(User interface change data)
════════════════════

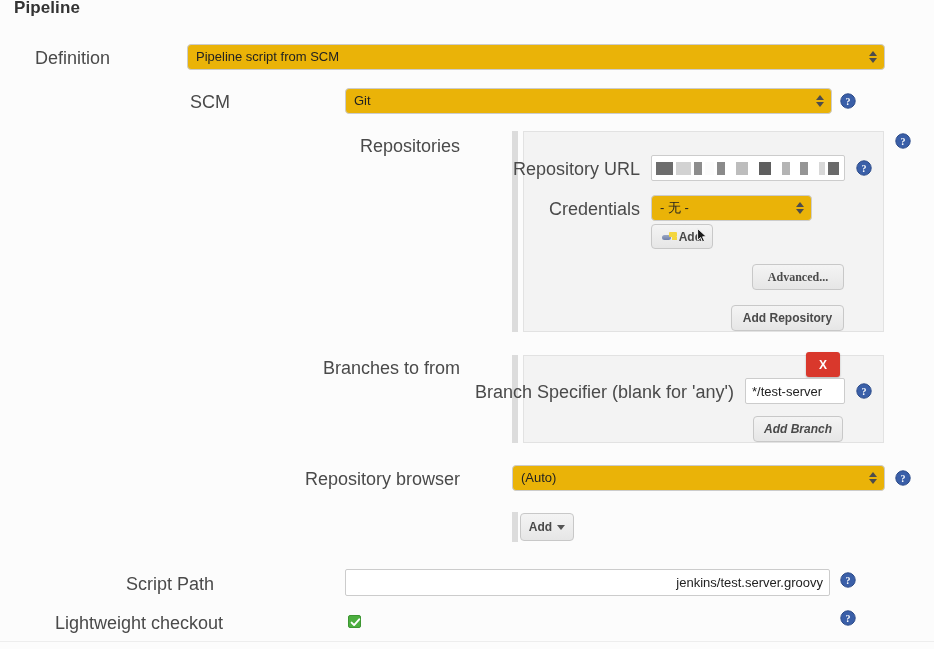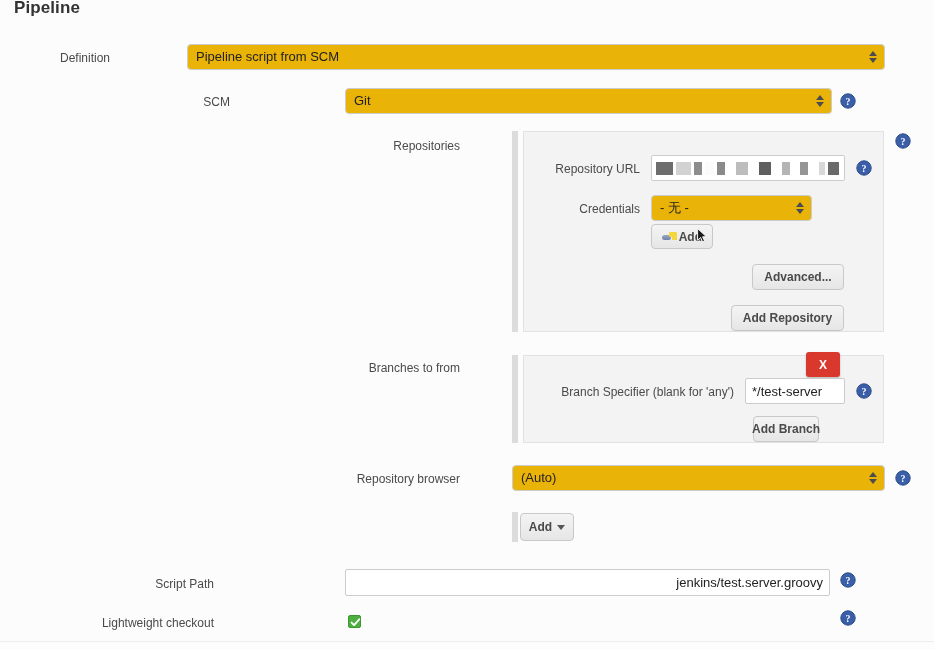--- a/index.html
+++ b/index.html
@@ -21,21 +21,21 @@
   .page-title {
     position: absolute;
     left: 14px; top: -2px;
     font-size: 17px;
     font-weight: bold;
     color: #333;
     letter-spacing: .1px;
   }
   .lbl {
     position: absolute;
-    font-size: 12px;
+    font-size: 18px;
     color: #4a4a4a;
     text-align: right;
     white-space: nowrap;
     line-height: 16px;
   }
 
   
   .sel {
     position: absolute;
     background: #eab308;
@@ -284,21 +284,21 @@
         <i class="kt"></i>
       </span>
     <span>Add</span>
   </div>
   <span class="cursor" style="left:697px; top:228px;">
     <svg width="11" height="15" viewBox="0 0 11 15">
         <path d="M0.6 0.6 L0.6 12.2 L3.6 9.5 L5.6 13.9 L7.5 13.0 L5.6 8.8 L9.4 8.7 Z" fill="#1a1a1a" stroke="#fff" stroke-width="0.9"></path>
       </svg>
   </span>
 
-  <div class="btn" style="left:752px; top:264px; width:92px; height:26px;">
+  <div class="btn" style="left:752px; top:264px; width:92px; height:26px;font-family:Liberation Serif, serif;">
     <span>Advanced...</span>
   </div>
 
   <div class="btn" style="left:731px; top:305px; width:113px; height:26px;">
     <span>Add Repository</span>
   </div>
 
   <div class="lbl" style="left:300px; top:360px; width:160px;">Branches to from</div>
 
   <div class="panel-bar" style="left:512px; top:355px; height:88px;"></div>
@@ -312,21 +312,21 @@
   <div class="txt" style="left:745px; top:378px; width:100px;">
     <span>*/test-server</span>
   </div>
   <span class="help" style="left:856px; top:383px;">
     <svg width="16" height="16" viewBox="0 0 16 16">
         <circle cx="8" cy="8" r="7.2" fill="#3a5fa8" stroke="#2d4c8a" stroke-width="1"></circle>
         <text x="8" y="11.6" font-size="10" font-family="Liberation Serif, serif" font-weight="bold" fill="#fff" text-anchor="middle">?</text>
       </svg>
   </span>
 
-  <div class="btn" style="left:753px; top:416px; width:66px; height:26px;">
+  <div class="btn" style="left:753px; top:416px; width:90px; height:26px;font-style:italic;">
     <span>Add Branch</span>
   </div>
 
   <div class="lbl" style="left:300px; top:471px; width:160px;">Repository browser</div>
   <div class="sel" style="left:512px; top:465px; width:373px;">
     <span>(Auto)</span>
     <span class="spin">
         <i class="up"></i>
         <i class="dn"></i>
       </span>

════════════════════

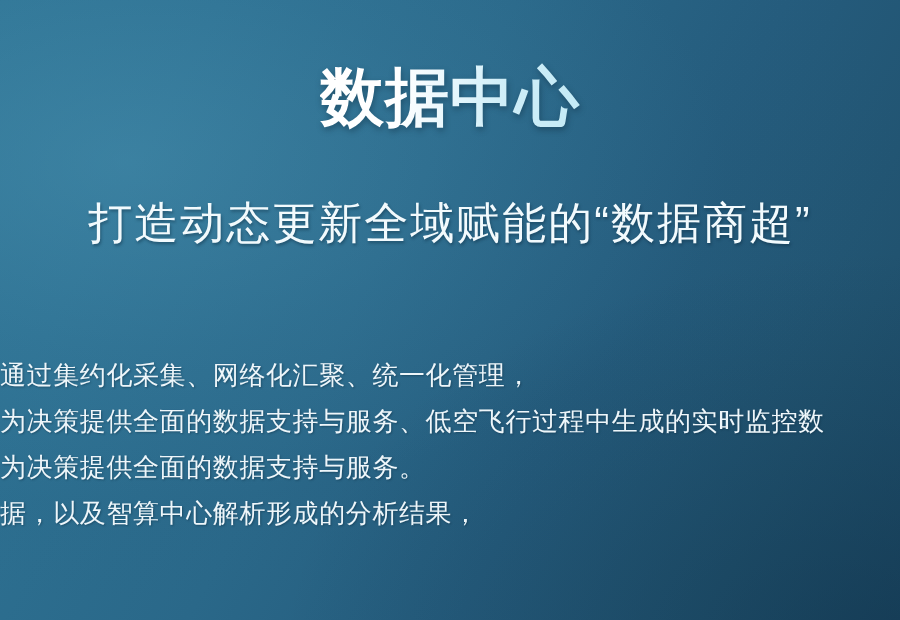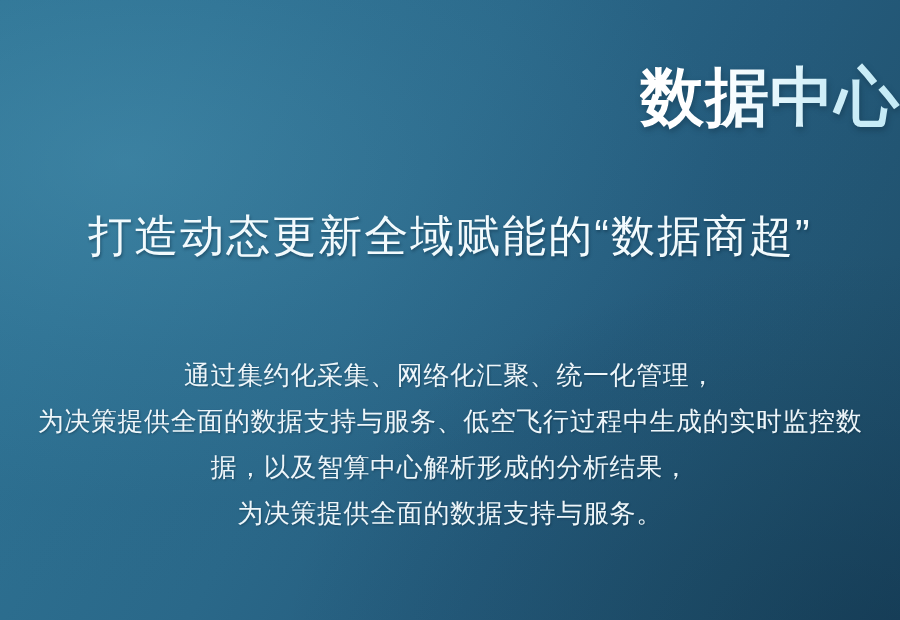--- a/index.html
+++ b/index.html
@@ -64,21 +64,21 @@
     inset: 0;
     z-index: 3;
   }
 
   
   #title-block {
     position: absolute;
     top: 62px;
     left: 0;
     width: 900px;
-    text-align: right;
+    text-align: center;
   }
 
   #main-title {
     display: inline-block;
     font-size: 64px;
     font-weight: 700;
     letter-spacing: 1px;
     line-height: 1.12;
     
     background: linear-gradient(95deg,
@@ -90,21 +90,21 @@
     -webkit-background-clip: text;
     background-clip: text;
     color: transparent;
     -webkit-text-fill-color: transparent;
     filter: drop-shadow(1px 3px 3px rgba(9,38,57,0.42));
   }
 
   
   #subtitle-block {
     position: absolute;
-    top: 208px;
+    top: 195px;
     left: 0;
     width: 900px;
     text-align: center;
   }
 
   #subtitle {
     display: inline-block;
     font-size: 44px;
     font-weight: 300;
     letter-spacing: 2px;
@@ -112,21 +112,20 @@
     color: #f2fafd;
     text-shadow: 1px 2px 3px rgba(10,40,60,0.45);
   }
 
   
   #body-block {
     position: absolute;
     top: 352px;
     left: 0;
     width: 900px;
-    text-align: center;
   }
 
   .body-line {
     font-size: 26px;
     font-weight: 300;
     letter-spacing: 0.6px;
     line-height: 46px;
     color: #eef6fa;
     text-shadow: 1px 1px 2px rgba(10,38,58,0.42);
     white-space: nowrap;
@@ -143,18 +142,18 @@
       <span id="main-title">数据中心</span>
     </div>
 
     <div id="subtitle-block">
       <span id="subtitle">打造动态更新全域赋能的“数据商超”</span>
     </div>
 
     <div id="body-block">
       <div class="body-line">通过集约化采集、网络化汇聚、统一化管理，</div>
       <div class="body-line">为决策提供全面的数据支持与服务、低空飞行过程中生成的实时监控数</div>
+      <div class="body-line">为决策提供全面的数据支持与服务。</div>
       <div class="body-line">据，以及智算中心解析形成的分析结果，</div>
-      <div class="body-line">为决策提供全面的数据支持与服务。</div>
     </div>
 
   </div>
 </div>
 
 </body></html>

════════════════════

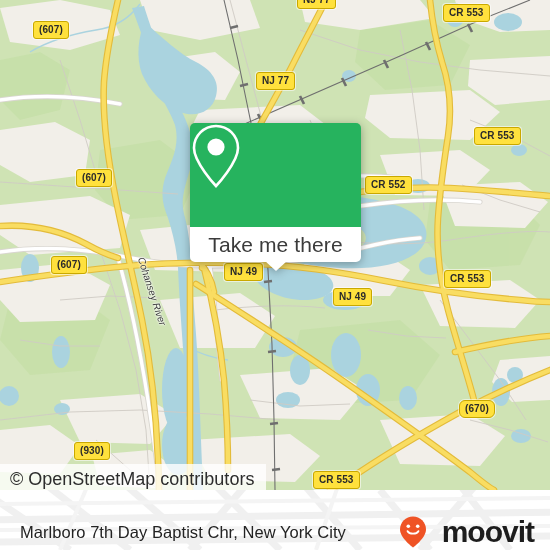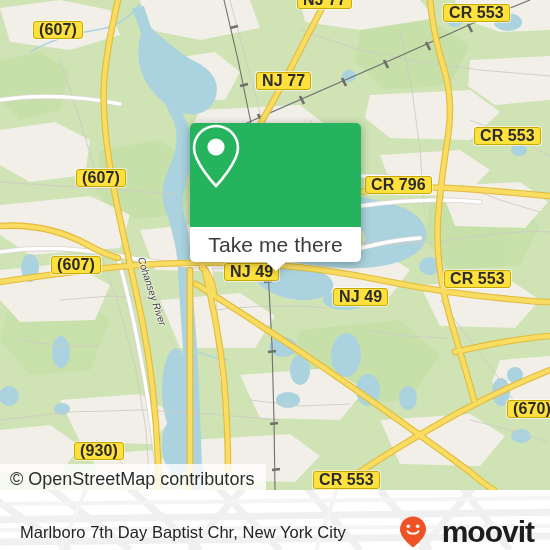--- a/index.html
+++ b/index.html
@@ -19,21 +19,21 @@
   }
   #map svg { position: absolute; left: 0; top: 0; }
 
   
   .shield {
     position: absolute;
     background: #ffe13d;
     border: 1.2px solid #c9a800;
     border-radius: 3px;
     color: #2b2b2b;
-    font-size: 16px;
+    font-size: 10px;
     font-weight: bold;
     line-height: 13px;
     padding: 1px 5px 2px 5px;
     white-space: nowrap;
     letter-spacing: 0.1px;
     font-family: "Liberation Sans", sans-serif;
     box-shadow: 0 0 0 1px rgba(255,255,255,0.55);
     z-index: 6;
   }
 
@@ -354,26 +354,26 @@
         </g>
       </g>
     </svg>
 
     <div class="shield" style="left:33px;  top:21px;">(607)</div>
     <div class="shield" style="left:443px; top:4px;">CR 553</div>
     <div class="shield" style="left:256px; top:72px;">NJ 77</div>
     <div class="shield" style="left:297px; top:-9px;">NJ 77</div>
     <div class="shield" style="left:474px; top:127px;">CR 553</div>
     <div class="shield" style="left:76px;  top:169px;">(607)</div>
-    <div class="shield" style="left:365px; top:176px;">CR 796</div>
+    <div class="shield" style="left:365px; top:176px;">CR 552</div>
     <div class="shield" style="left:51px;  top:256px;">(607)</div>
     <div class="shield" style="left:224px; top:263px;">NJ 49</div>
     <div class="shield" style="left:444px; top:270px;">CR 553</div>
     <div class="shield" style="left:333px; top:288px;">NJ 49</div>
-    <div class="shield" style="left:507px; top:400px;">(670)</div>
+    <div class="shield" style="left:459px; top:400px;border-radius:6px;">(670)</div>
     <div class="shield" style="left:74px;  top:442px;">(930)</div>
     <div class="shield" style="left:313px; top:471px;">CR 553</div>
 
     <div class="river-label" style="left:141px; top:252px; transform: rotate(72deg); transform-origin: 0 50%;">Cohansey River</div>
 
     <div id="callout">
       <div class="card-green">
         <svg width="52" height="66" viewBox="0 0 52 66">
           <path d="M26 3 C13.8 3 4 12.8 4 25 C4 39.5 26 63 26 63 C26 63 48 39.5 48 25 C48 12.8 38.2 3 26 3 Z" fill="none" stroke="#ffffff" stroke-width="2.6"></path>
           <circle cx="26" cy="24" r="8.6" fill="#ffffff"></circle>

════════════════════

**WHAT IS BEING ASKED:** The lines you need are those with the word "Repository"; list them from the entries.

**TASK ANSWER:**
     <span>Add Repository</span>
   <div class="lbl" style="left:300px; top:471px; width:160px;">Repository browser</div>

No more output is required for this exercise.